How It Actually Works

What Is Error Handling in Serverless Apps?

Serverless applications, by their nature, involve many moving parts: Lambda functions, event sources (S3, SQS, API Gateway), and downstream services (DynamoDB, SNS). Failures can occur at any layer: code exceptions, timeouts, throttling, permission errors, or downstream service unavailability. Error handling patterns are the structured approaches to detect, capture, and respond to these failures without losing data or causing cascading failures.

On the DVA-C02 exam, you must understand how Lambda handles errors differently based on invocation type (synchronous vs. asynchronous) and event source mapping (e.g., SQS, DynamoDB Streams). The exam also tests your ability to configure DLQs (Dead Letter Queues), set retry policies, and use Lambda destinations for failure routing.

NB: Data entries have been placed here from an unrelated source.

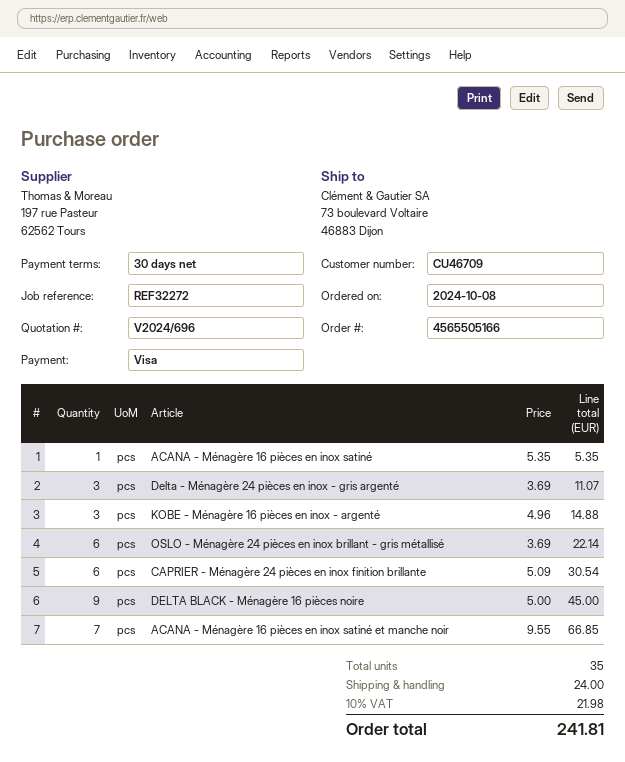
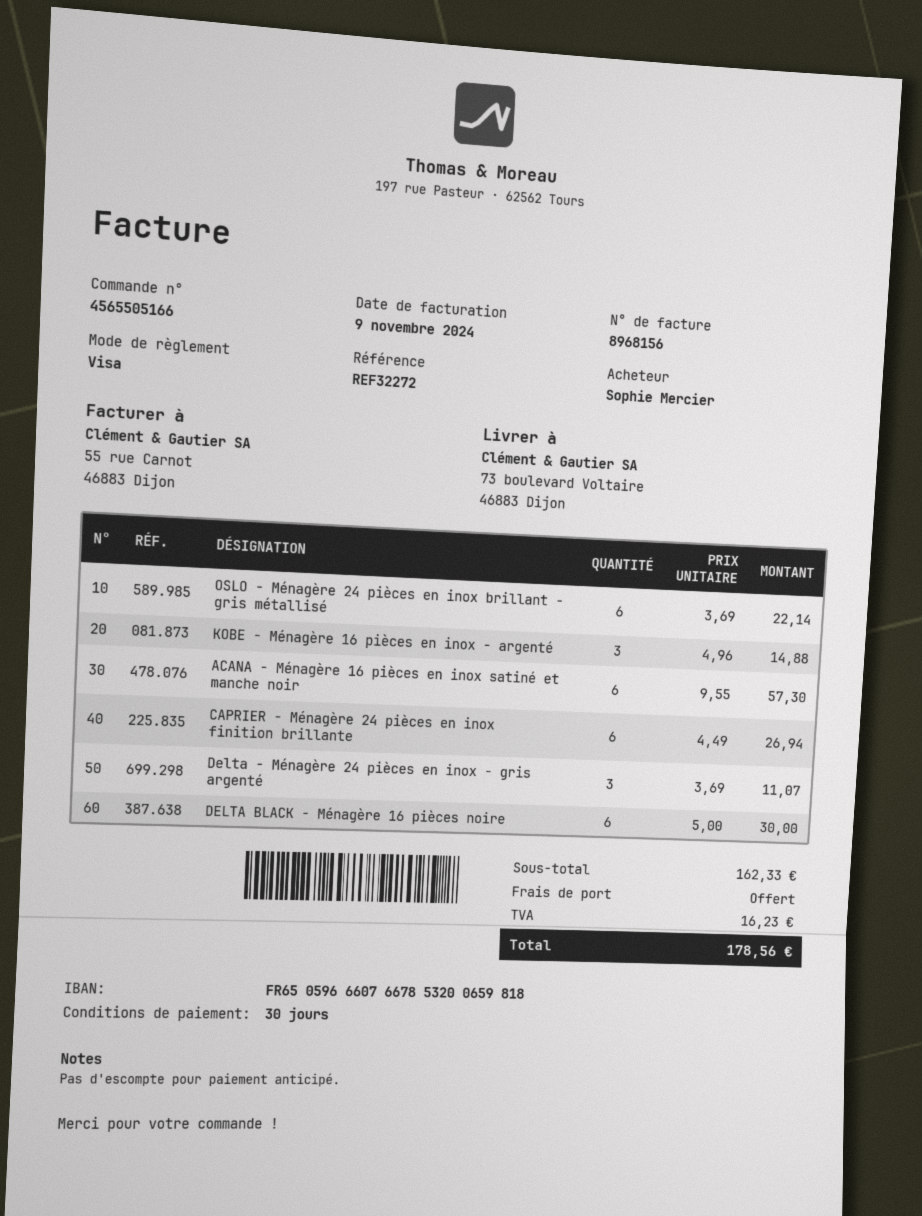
ACANA - Ménagère 16 pièces en inox satiné: 1 x 5.35 = 5.35 -> none
CAPRIER - Ménagère 24 pièces en inox finition brillante: 6 x 5.09 = 30.54 -> 6 x 4.49 = 26.94
DELTA BLACK - Ménagère 16 pièces noire: 9 x 5.00 = 45.00 -> 6 x 5.00 = 30.00
ACANA - Ménagère 16 pièces en inox satiné et manche noir: 7 x 9.55 = 66.85 -> 6 x 9.55 = 57.30
shipping: 24.00 -> 0.00
tax: 21.98 -> 16.23
total: 241.81 -> 178.56

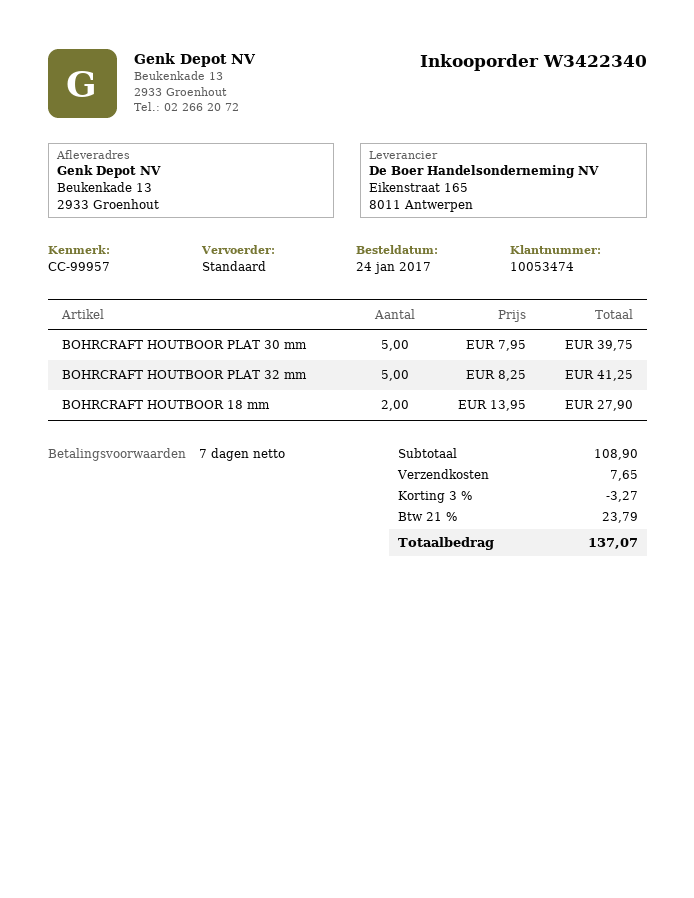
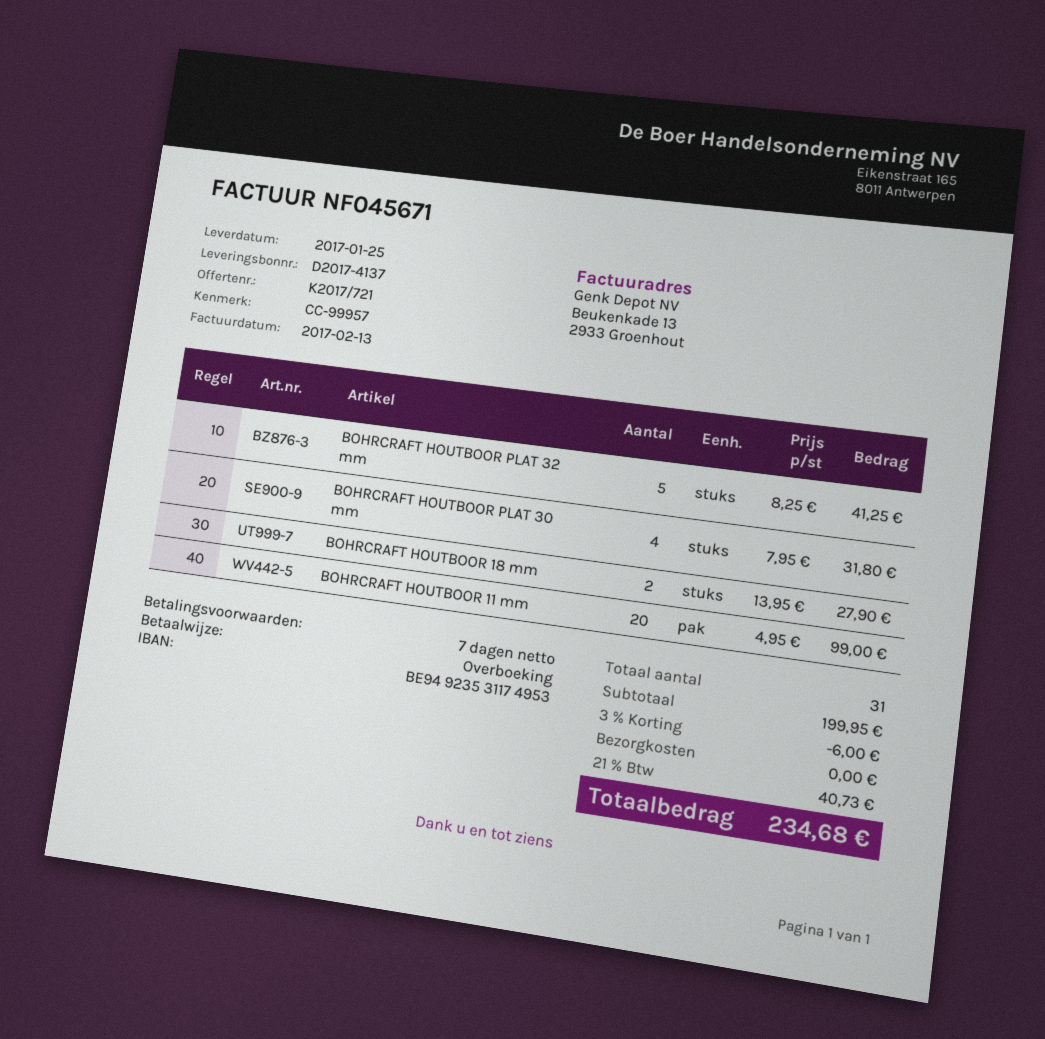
BOHRCRAFT HOUTBOOR PLAT 30 mm: 5 x 7.95 = 39.75 -> 4 x 7.95 = 31.80
BOHRCRAFT HOUTBOOR 11 mm: none -> 20 x 4.95 = 99.00
subtotal: 108.90 -> 199.95
discount: 3% = 3.27 -> 3% = 6.00
shipping: 7.65 -> 0.00
tax: 21% = 23.79 -> 21% = 40.73
total: 137.07 -> 234.68

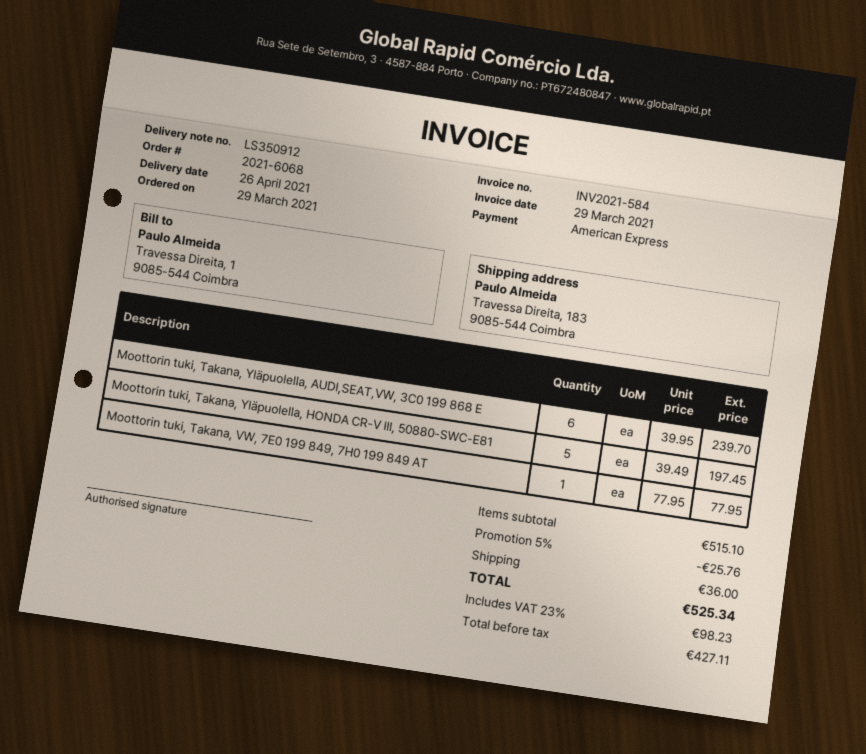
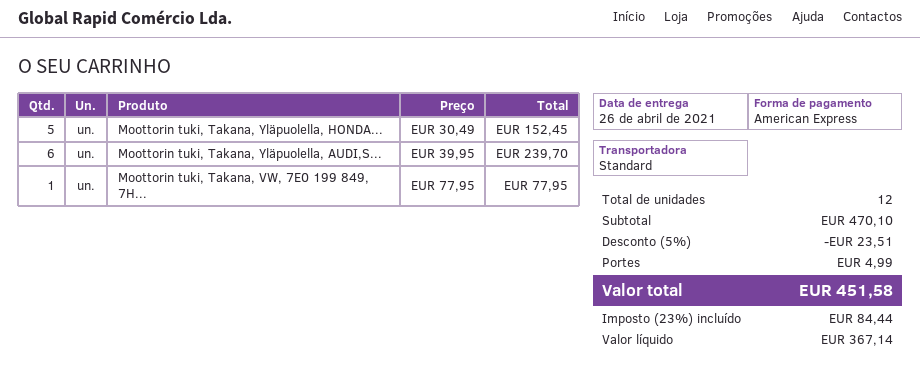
Moottorin tuki, Takana, Yläpuolella, HONDA CR-V III, 50880-SWC-E81: 5 x 39.49 = 197.45 -> 5 x 30.49 = 152.45
subtotal: 515.10 -> 470.10
discount: 5% = 25.76 -> 5% = 23.51
shipping: 36.00 -> 4.99
net: 427.11 -> 367.14
tax: 23% = 98.23 -> 23% = 84.44
total: 525.34 -> 451.58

How Lambda Handles Errors Internally

Lambda supports three invocation types: - Synchronous (e.g., API Gateway, SDK Invoke with InvocationType='RequestResponse'): The caller receives the error response immediately. Lambda does not retry. The calling service (e.g., API Gateway) may have its own retry logic. - Asynchronous (e.g., S3 events, SNS, SDK Invoke with InvocationType='Event'): Lambda automatically retries the failed invocation twice (total of 3 attempts) with delays between attempts (approximately 1 minute then 2 minutes, but not guaranteed). After all retries fail, the event can be sent to a Dead Letter Queue (DLQ) or a Lambda destination (on failure). - Poll-based (Event Source Mappings) (e.g., SQS, DynamoDB Streams, Kinesis): The event source mapping polls the source and invokes Lambda synchronously. If the function fails, the mapping retries based on the source's configuration (e.g., SQS visibility timeout, Kinesis iterator age). Successful processing deletes the message; failure causes it to reappear for reprocessing.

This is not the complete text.